Daniel Handler, All the Dirty Parts: A middle-aged man’s take on what horny 16-year-old boys think like-whether or not that man has been publicly implicated in #metoo-has some inherent issues with unreliable narration. That said, Handler can write very catchily. Cole reads plausibly as a boy who really loves sex and, at the start, is deluding himself about how carefully he has been going about getting it from girls (and it is getting it from, not sharing it with). Then he starts fooling around with his male best friend, who also starts catching feelings-and then he meets A Different Girl. It’s clear that from an outside perspective, she’s not different in any way other than the random ways in which people differ, but that doesn’t matter to Cole, nor does it matter to anybody else in love. I was surprised by how much the ultimate message resonated with me: if you think that you’re having uncomplicated sex (at least as a teenager) then the complication is probably you.

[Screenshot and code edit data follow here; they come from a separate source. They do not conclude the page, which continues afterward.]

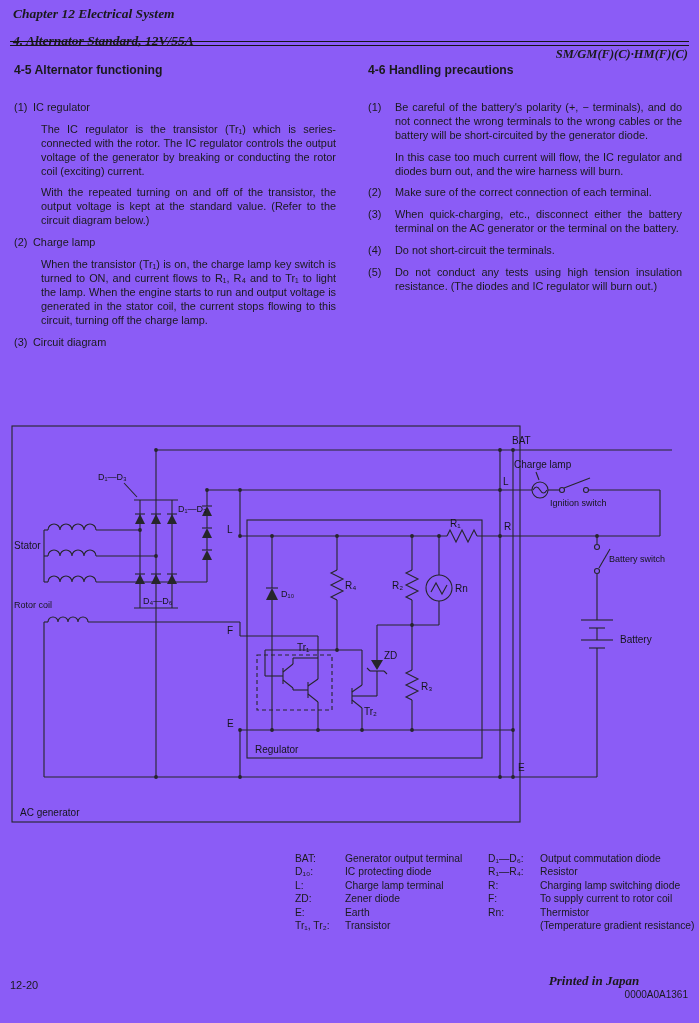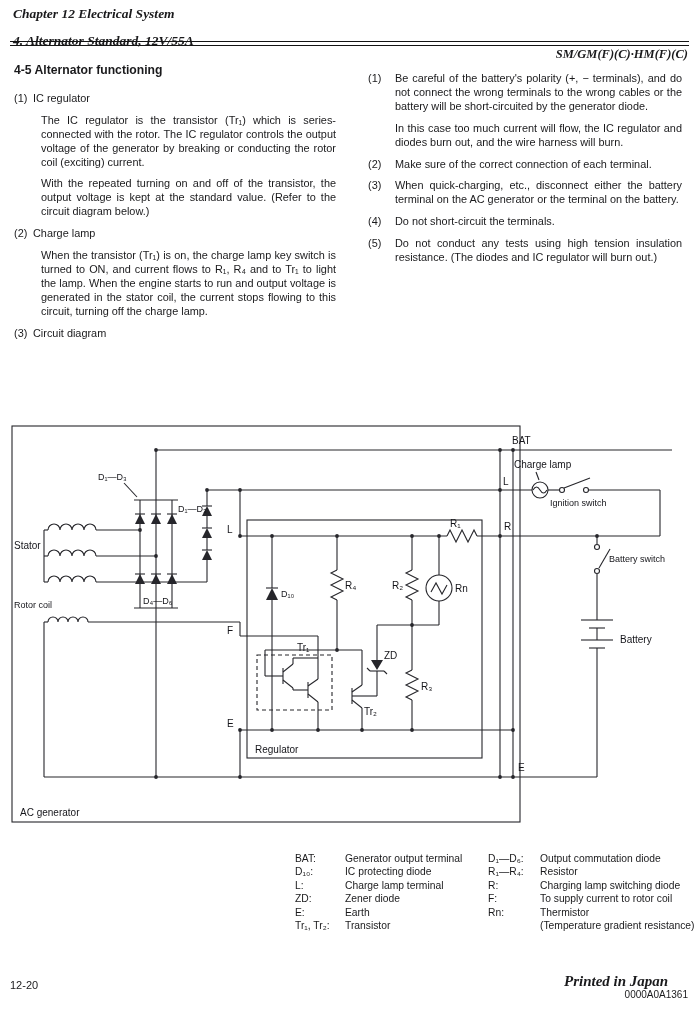"Chapter 12 Electrical System" .page { background: #ffffff -> #8b5cf6 }
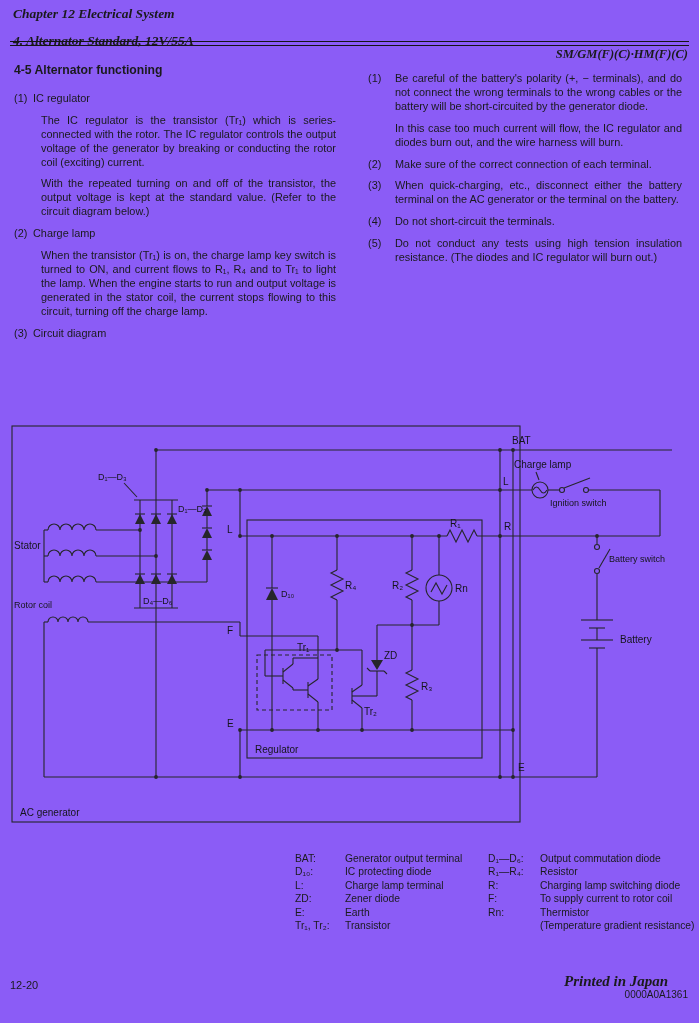"4-5 Alternator functioning" .col h3 { margin: 0 0 14px 0 -> 0 0 23px 0 }
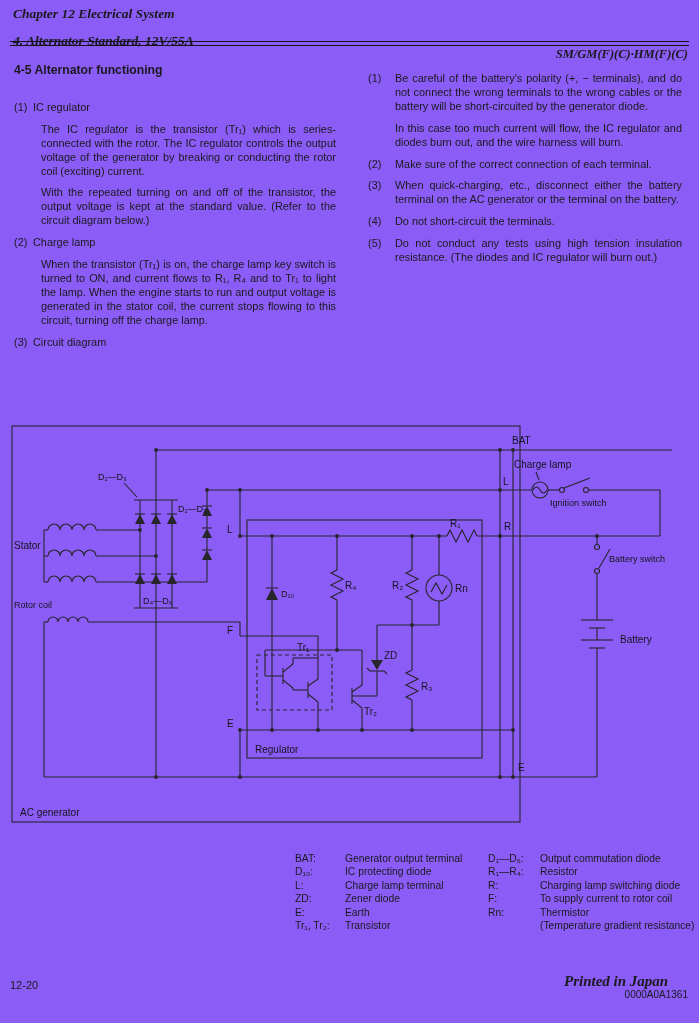"4-6 Handling precautions" h3 { html: none -> <h3>4-6 Handling precautions</h3> }
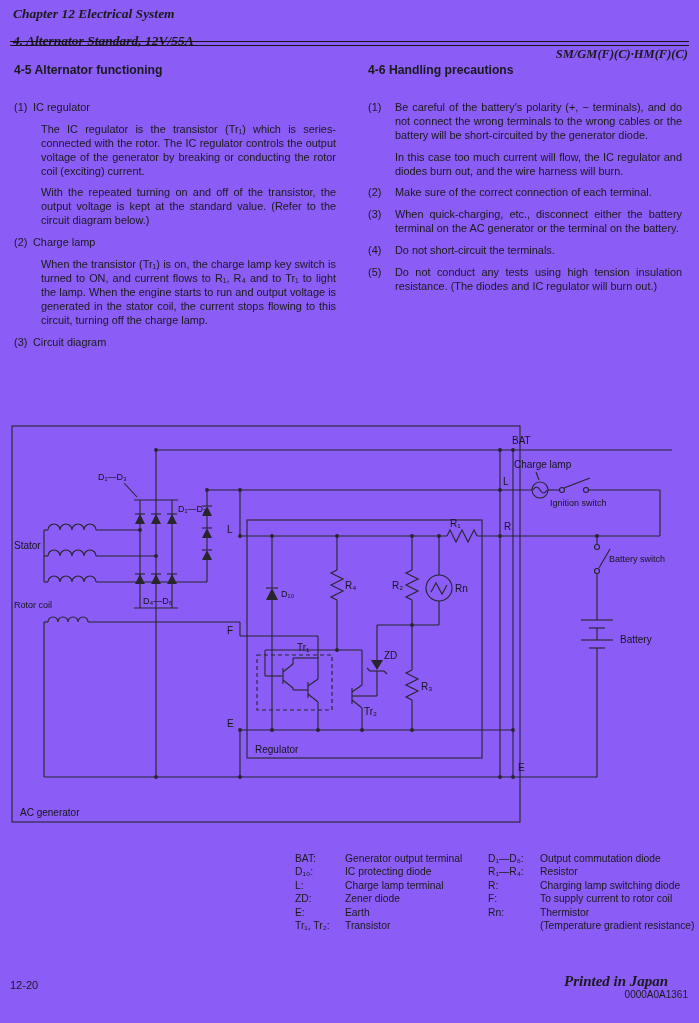"Printed in Japan" .printed { font-size: 15px -> 13px; left: 564px -> 528px; text-align: none -> center }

Ed Ryder, Jack Gilmour: Wish Lawyer: A hardboiled lawyer in Las Vegas makes a career out of dealing with demon contracts. Great premise, but there wasn’t enough lawyering-Gilmour basically acts as a PI, investigating a contract that threatens the soul of a casino owner’s feckless nephew (oh, and the sexual autonomy of the beautiful woman he desires, if that matters at all) and getting entangled in demon politics.

Jim Butcher, Brief Cases: Dresden Files short stories, some of them starring non-Harry POV characters. The best was a story about Molly’s new job as the Winter princess/enforcer and the new abilities she was learning to navigate; the silliest was a Rashomon-like trip to the zoo in which Harry, his ten-year-old daughter, and his foo dog each had their own battles to fight, only somewhat perceived by each other.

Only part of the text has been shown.